HSCT u pacjentów z MPS IVA (Tabela 5)

Tabela 5 wytyczne dotyczące HSCT

uzasadnienie i podstawa dowodowa dowody potwierdzające stosowanie HSCT u pacjentów z MPS Iva są ograniczone i obejmują niewielka liczba studiów przypadków i jedna instytucja oceny ADL po interwencji chirurgicznej . Po przeszczepieniu potwierdzono ekspresję GALNS, która wykazała możliwość korekcji krzyżowej innych tkanek . Nie obserwowano poprawy wzrostu i dysplazji układu kostnego, ale może to być spowodowane przeszczepem wykonywanym u starszych pacjentów .

ze względu na rosnącą dostępność dobrze dobranych dawców, lepszą opiekę wspomagającą i modyfikację schematów przeszczepów ryzyko związane z przeszczepem zmniejszyło się w ostatnich latach; jednak wskaźniki umieralności nadal różnią się w zależności od doświadczenia w poszczególnych ośrodkach i nadal istnieje poważne ryzyko, w tym śmierć. Ostatnie badania sugerują, że śmiertelność przed przeszczepieniem uległa poprawie; dane te pochodzą jednak z dwóch najbardziej doświadczonych ośrodków z transplantacją MPS i dotyczyły innych podtypów MPS .

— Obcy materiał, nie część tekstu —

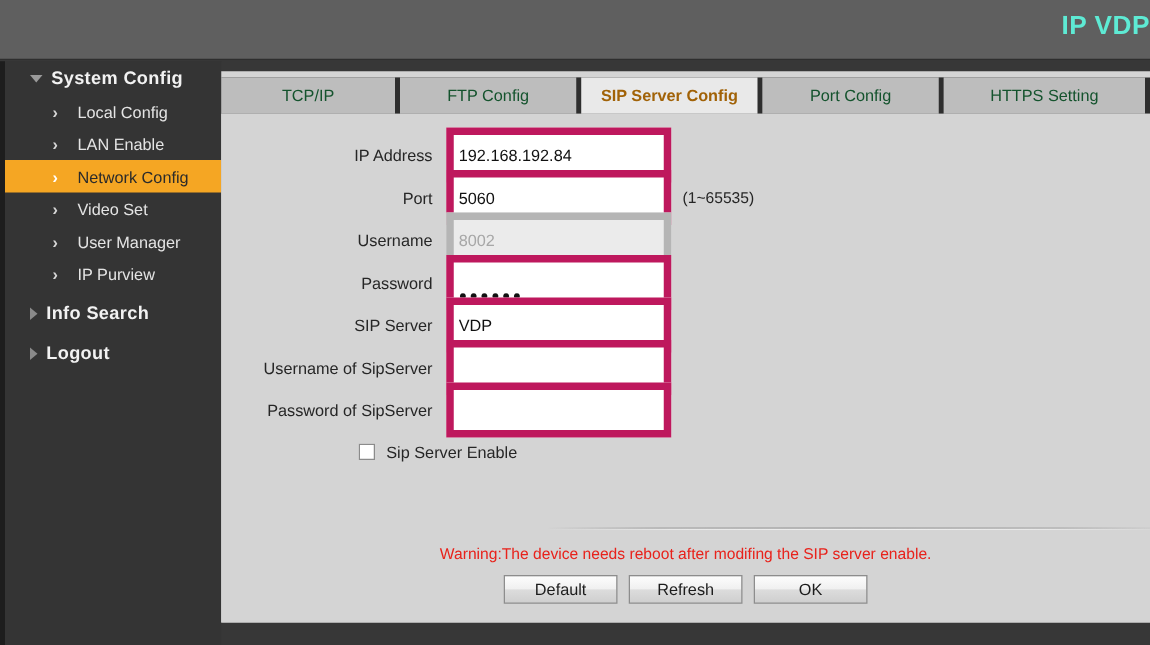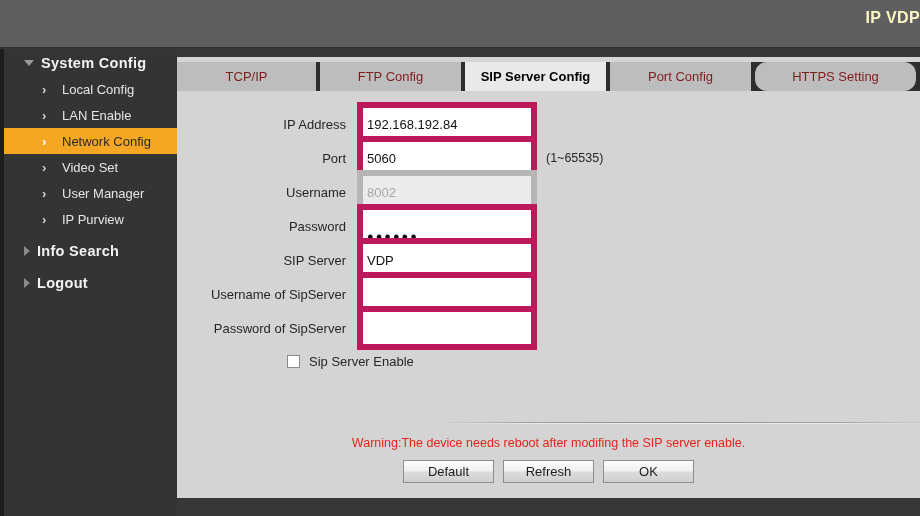"IP VDP" .header-title { color: #fef9c3 -> #5eead4; font-size: 16px -> 21px }
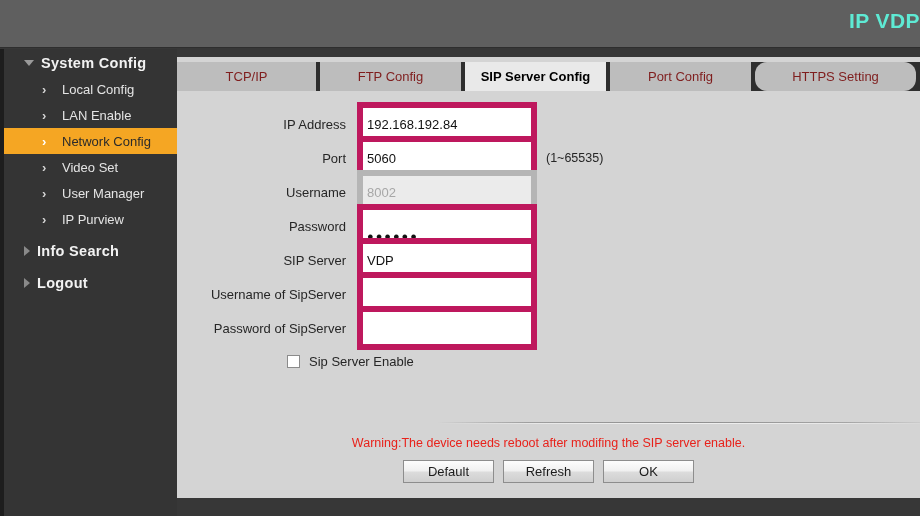"TCP/IP" .tab { color: #7f1d1d -> #14532d }
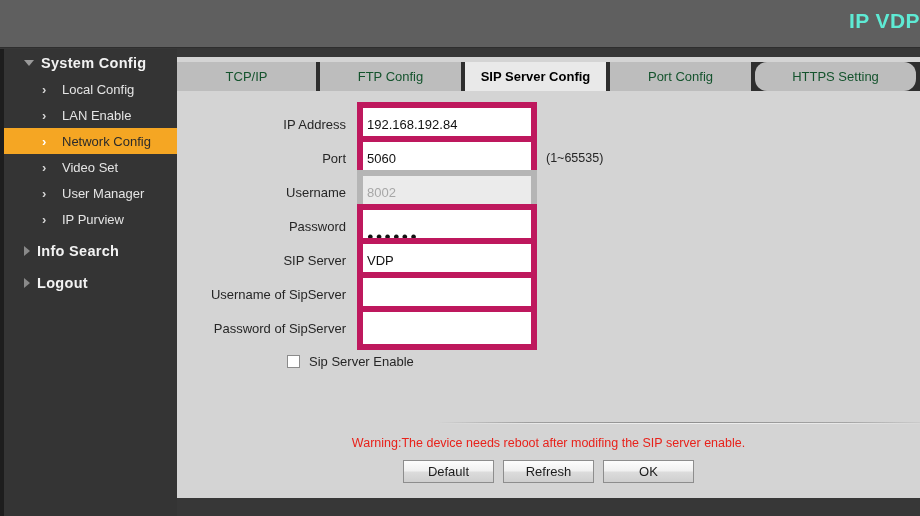"SIP Server Config" .tab.active { color: #000000 -> #a16207 }
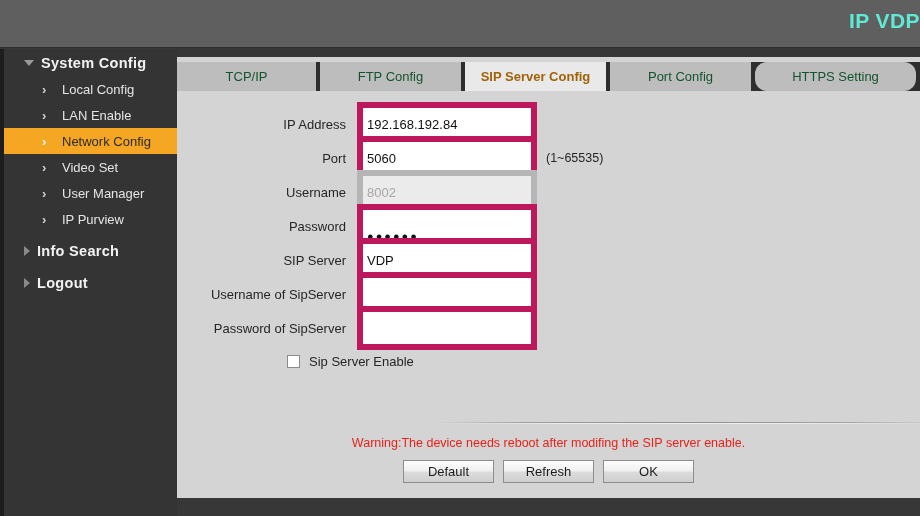"HTTPS Setting" .tab.t4 { border-radius: 12px -> none }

ze względu na Brak dowodów związanych konkretnie z MPS IVA oraz rozpoznane ryzyko przeszczepienia, HSCT nie może być uznane za zalecaną terapię u pacjentów z MPS IVA. Najsilniejsze dane dotyczące stosowania HSCT dotyczą innych typów MPS, a mianowicie MPS IH (zespół Hurlera) . Pacjenci z MPS IH są leczeni HSCT ze względu na skuteczność tego podejścia w leczeniu objawów choroby w ośrodkowym układzie nerwowym (OUN), które nie są poprawiane przez ERT . W przypadku MPS IH zwiększone ryzyko wystąpienia HSCT w porównaniu z ERT uznaje się za uzasadnione. Biorąc pod uwagę, że choroba OUN nie występuje u pacjentów z MPS IVA, profil ryzyka i korzyści stosowania HSCT u tych pacjentów jest mniej jasny. Istnieją doniesienia, że częstość występowania wodogłowia i zwężenia szyjki macicy jest zmniejszona u pacjentów z MPS IH leczonych HSCT w porównaniu do leczenia ERT . Ze względu na brak wrodzonych objawów poznawczych u pacjentów z MPS IVA podobnych do obserwowanych u pacjentów z MPS IH, nie jest jasne, czy HSCT może być korzystny u pacjentów z MPS IVA i należy zachować ostrożność podczas ekstrapolacji dowodów z innych typów MPS . Istnieje potrzeba dalszych badań, aby lepiej zrozumieć długoterminową skuteczność i bezpieczeństwo HSCT u pacjentów z MPS IVA, oraz dobrze zaprojektowanego badania porównawczego HSCT i ERT u pacjentów w podobnym wieku i ciężkości choroby.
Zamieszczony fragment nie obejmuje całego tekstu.